Web document revisions:
——

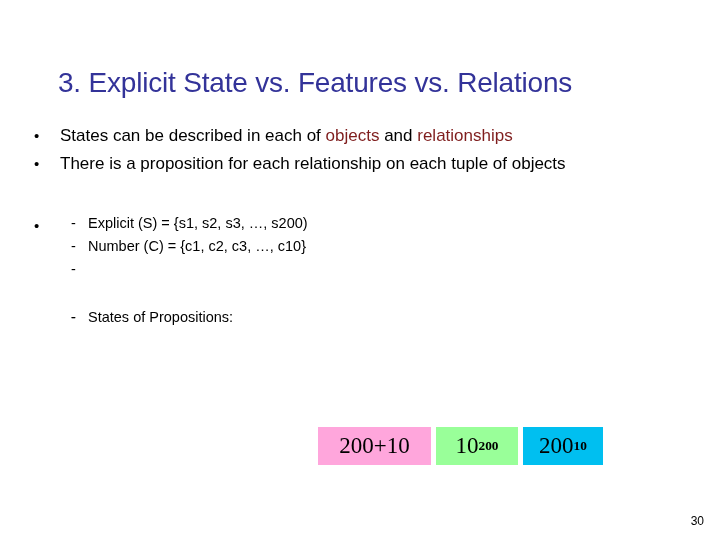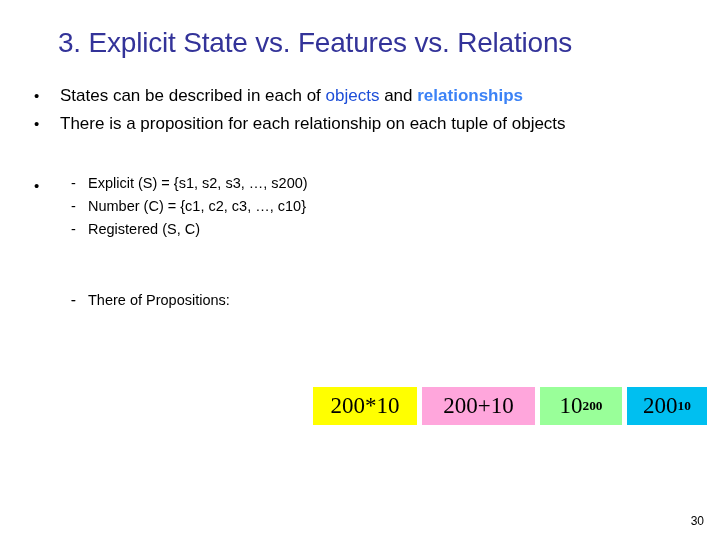--- a/index.html
+++ b/index.html
@@ -13,20 +13,21 @@
     position: relative;
     overflow: hidden;
     font-family: "Liberation Sans", sans-serif;
     color: #000000;
   }
 
   .slide {
     position: absolute;
     inset: 0;
     background: #ffffff;
+    margin-top: 40px;
   }
 
   
   .slide-title {
     position: absolute;
     left: 58px;
     top: 26px;
     width: 620px;
     font-size: 28px;
     line-height: 34px;
@@ -139,59 +140,56 @@
 </head>
 <body>
 
 <div class="slide">
 
   <div class="slide-title" style="color: rgb(51, 51, 153);">3. Explicit State vs. Features vs. Relations</div>
 
   <div class="body-area">
 
     <div class="bullet-l1">
-      <span class="marker">•</span><span>States can be described in each of </span><span class="red" style="color: #1d4ed8;">objects</span><span> and </span><span class="red" style="color: #3b82f6; font-weight: bold;">relationships</span>
+      <span class="marker">•</span><span>States can be described in each of </span><span class="red" style="color: #7f1d1d;">objects</span><span> and </span><span class="red" style="color: #7f1d1d;">relationships</span>
     </div>
 
     <div class="bullet-l1">
       <span class="marker">•</span><span>There is a proposition for each relationship on each tuple of objects</span>
     </div>
 
     <div class="spacer-md"></div>
 
     <div class="bullet-l1">
       <span class="marker">•</span>
     </div>
 
     <div class="bullet-l2">
       <span class="marker">-</span><span>Explicit (S) = {s1, s2, s3, …, s200)</span>
     </div>
     <div class="bullet-l2">
       <span class="marker">-</span><span>Number (C) = {c1, c2, c3, …, c10}</span>
     </div>
     <div class="bullet-l2">
-      <span class="marker">-</span><span>Registered (S, C)</span>
+      <span class="marker">-</span>
     </div>
 
     <div class="spacer-md"></div>
     <div class="spacer-sm"></div>
 
     <div class="bullet-l2">
       <span class="marker">-</span>
     </div>
     <div class="prop-row">
-      <span class="marker">-</span><span>There of Propositions:</span>
+      <span class="marker">-</span><span>States of Propositions:</span>
     </div>
 
   </div>
 
   <div class="boxes">
-    <div class="exp-box box-1" style="background: rgb(255, 255, 0);">
-      <span>200*10</span>
-    </div>
     <div class="box-gap"></div>
     <div class="exp-box box-2" style="background: rgb(255, 166, 220);">
       <span>200+10</span>
     </div>
     <div class="box-gap"></div>
     <div class="exp-box box-3" style="background: rgb(153, 255, 153);">
       <span>10</span>
         <sup>200</sup>
     </div>
     <div class="box-gap"></div>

——

* _Description of the task_: All of the entries above are to be transcribed word for word, with no pictures included.

* _Solution to this task_:
--- a/index.html
+++ b/index.html
@@ -13,20 +13,21 @@
     position: relative;
     overflow: hidden;
     font-family: "Liberation Sans", sans-serif;
     color: #000000;
   }
 
   .slide {
     position: absolute;
     inset: 0;
     background: #ffffff;
+    margin-top: 40px;
   }
 
   
   .slide-title {
     position: absolute;
     left: 58px;
     top: 26px;
     width: 620px;
     font-size: 28px;
     line-height: 34px;
@@ -139,59 +140,56 @@
 </head>
 <body>
 
 <div class="slide">
 
   <div class="slide-title" style="color: rgb(51, 51, 153);">3. Explicit State vs. Features vs. Relations</div>
 
   <div class="body-area">
 
     <div class="bullet-l1">
-      <span class="marker">•</span><span>States can be described in each of </span><span class="red" style="color: #1d4ed8;">objects</span><span> and </span><span class="red" style="color: #3b82f6; font-weight: bold;">relationships</span>
+      <span class="marker">•</span><span>States can be described in each of </span><span class="red" style="color: #7f1d1d;">objects</span><span> and </span><span class="red" style="color: #7f1d1d;">relationships</span>
     </div>
 
     <div class="bullet-l1">
       <span class="marker">•</span><span>There is a proposition for each relationship on each tuple of objects</span>
     </div>
 
     <div class="spacer-md"></div>
 
     <div class="bullet-l1">
       <span class="marker">•</span>
     </div>
 
     <div class="bullet-l2">
       <span class="marker">-</span><span>Explicit (S) = {s1, s2, s3, …, s200)</span>
     </div>
     <div class="bullet-l2">
       <span class="marker">-</span><span>Number (C) = {c1, c2, c3, …, c10}</span>
     </div>
     <div class="bullet-l2">
-      <span class="marker">-</span><span>Registered (S, C)</span>
+      <span class="marker">-</span>
     </div>
 
     <div class="spacer-md"></div>
     <div class="spacer-sm"></div>
 
     <div class="bullet-l2">
       <span class="marker">-</span>
     </div>
     <div class="prop-row">
-      <span class="marker">-</span><span>There of Propositions:</span>
+      <span class="marker">-</span><span>States of Propositions:</span>
     </div>
 
   </div>
 
   <div class="boxes">
-    <div class="exp-box box-1" style="background: rgb(255, 255, 0);">
-      <span>200*10</span>
-    </div>
     <div class="box-gap"></div>
     <div class="exp-box box-2" style="background: rgb(255, 166, 220);">
       <span>200+10</span>
     </div>
     <div class="box-gap"></div>
     <div class="exp-box box-3" style="background: rgb(153, 255, 153);">
       <span>10</span>
         <sup>200</sup>
     </div>
     <div class="box-gap"></div>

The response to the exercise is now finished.